As always, Apple builds a lot of innovation inside each iteration of a product, even if sometimes it’s not always obvious. I kind of know what they are probably working with for the AirPods launch in 2023. What I know about the new 2021 models is that they will improve upon the things that people recognize instantly as useful - and enable one or two new things that consumers will not even notice, but will leave all other companies chasing after.

And one of the areas I think Apple is going to change eventually is not exactly hardware, but related to audio streaming - its Apple Music platform, and enabling a better experience with music streaming services. As I said a few times in previous articles, one of the reasons why the AirPods work better than all the other designs is the fact that they behave as a Class 1 radio with a range of 30 meters (3 times the standard Bluetooth Class 2 range) and yet still deliver the low power required for the battery to last a reasonable amount of time.
Now that we have Bluetooth 5.2, and some of the new LE Audio specifications - even if a lot is yet to be agreed and confirmed - Apple is in a position to leverage those features and step up a notch. I believe that will come with support for even higher quality audio than what the AAC implementation allows today.
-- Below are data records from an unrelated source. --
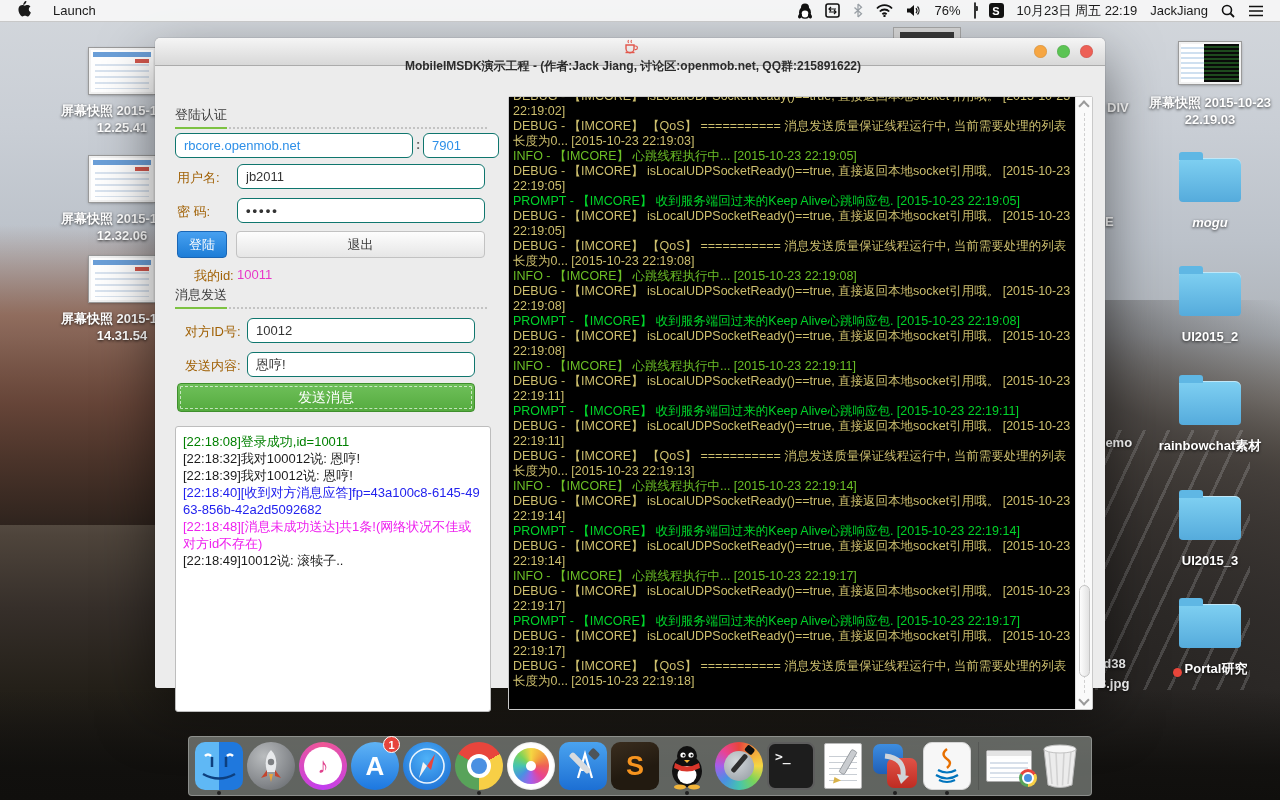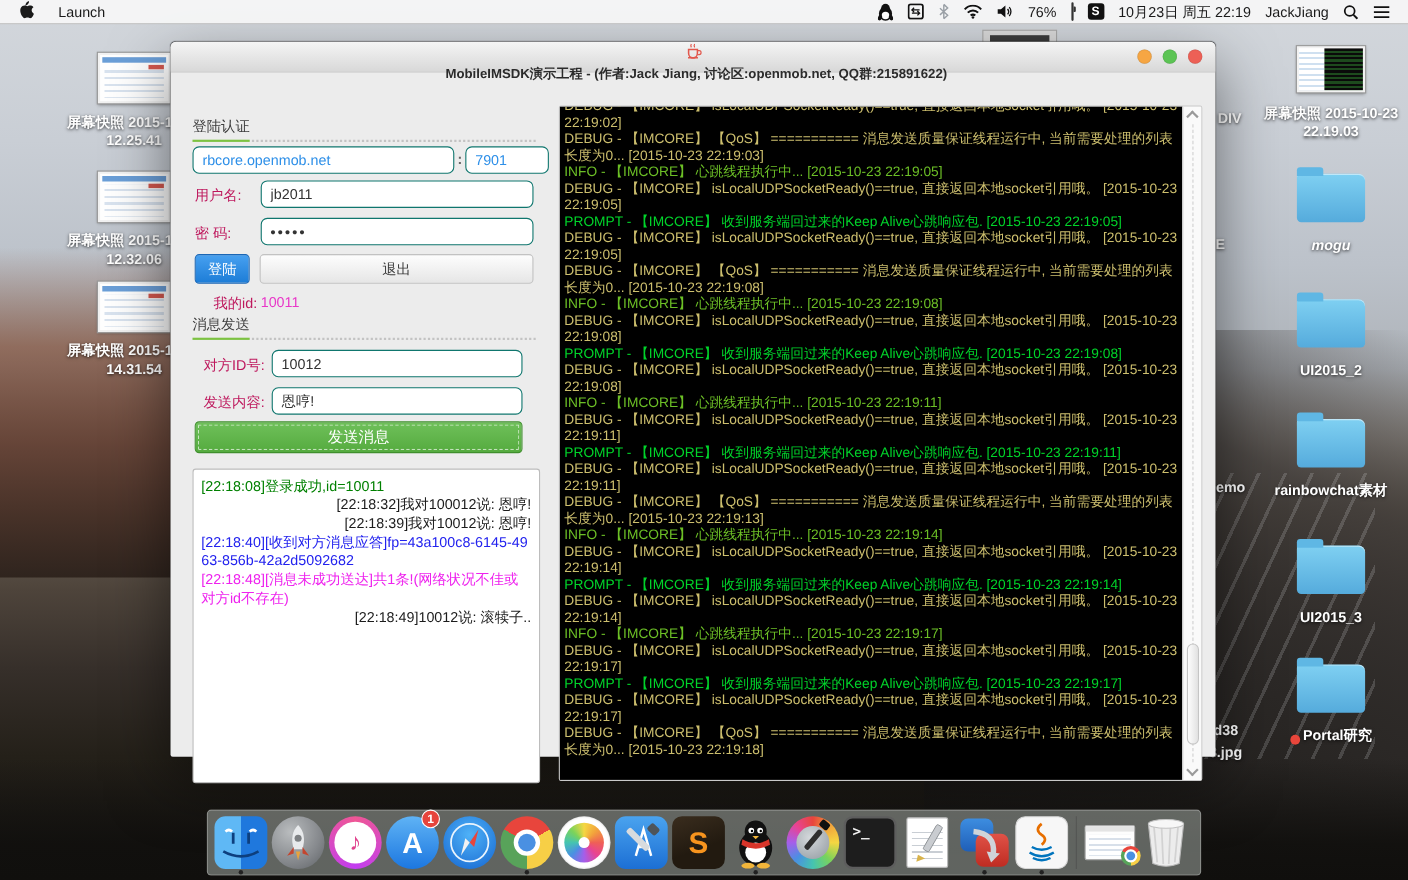--- a/index.html
+++ b/index.html
@@ -86,7 +86,7 @@
   .fld { position:absolute; height:25px; border:1px solid #0f766e; border-radius:6px; background:#fff;
     font-size:13px; color:#333; padding:0 8px; font-family:inherit; }
   .fld.blue { color:#2d8fe8; }
-  .lbl { position:absolute; font-size:13px; color:#be185d; }
+  .lbl { position:absolute; font-size:13px; color:#a16207; }
   .f-server { left:20px; top:67px; width:238px; }
   .sep-colon { left:261px; top:71px; color:#666; font-weight:bold; }
   .f-port { left:268px; top:67px; width:76px; }

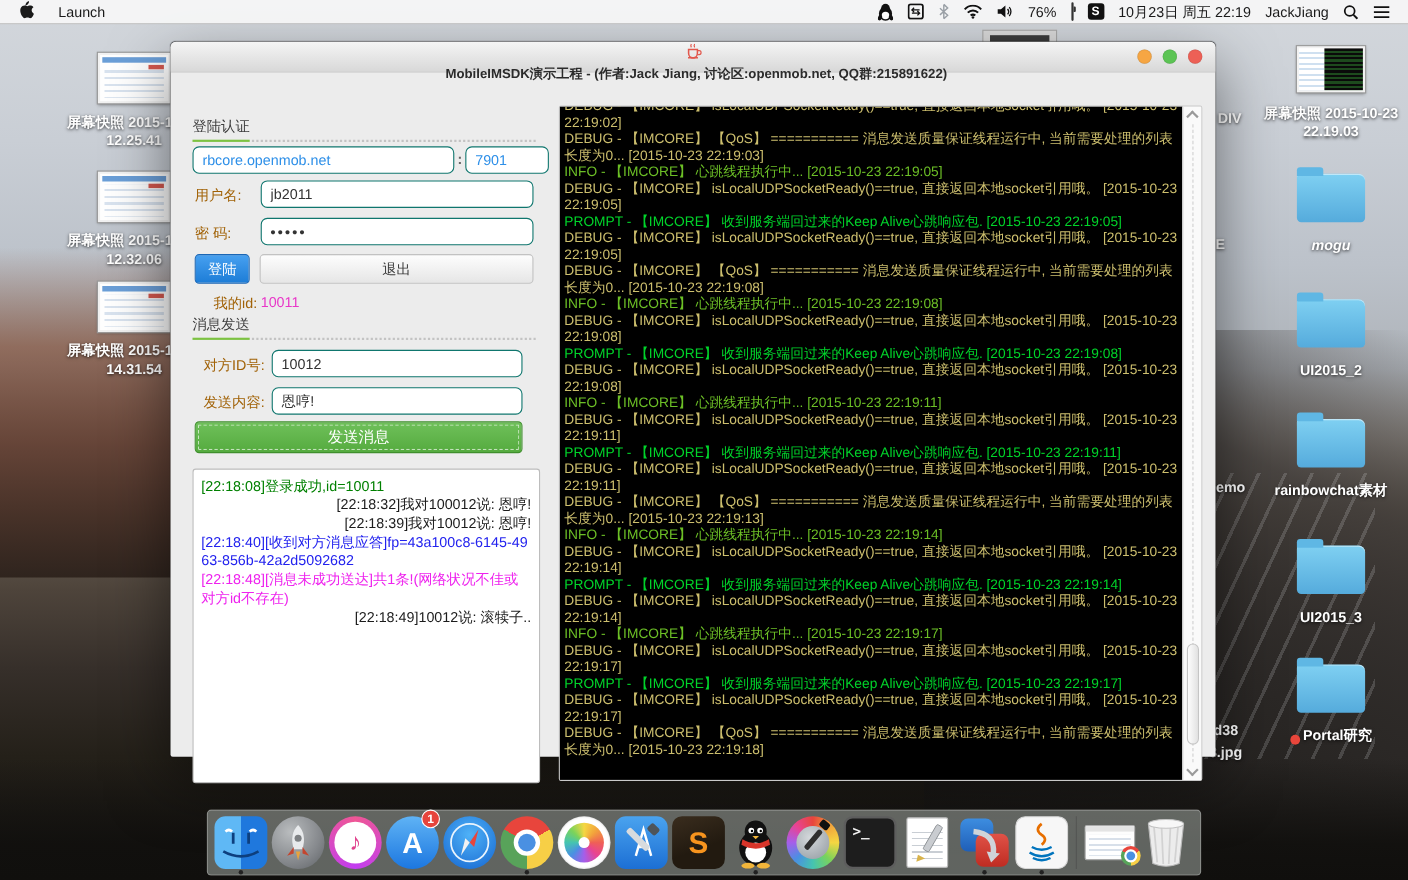--- a/index.html
+++ b/index.html
@@ -108,7 +108,7 @@
   .msglog { position:absolute; left:20px; top:360px; width:316px; height:286px; background:#fff;
     border:1px solid #bdbdbd; border-radius:3px; padding:6px 7px; overflow:hidden;
     font-size:13px; line-height:17px; word-break:break-all; }
-  .log-green{ color:var(--log-green); } .log-black{ color:var(--log-black);text-align:right; }
+  .log-green{ color:var(--log-green); } .log-black{ color:var(--log-black); }
   .log-blue{ color:var(--log-blue); } .log-magenta{ color:var(--log-magenta); }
And if Apple is going to change anything there, it will be to support lossless transmission (ALAC most likely).

The problem is, those things will never be the “why” they will do it. If Apple is going to change Apple Music from what they have today, it’s not because of the clumsy attempts by other streaming services to launch HiFi subscription tiers that promise “HD” and “Hi-Res Music” but rely instead on very unefficient FLAC to just deliver 16-bit/44.1kHz (CD-quality) or 48kHz at best. Apple knows that consumers using mainstream audio equipment are perfectly happy with the AAC files at 256kbps streamed from its Apple Music service.

Apple knows perfectly well that the small percentage of consumers who actually care about very high quality audio, are not that concerned about streaming services or Apple Music (much less Bluetooth). They actually want access to 24-bit/96kHz audio, preferably uncompressed, and most are perfectly happy enjoying their current listening room audio systems. And they will always criticize any attempt to justify the use of any compression (lossless or not) on their audio chains.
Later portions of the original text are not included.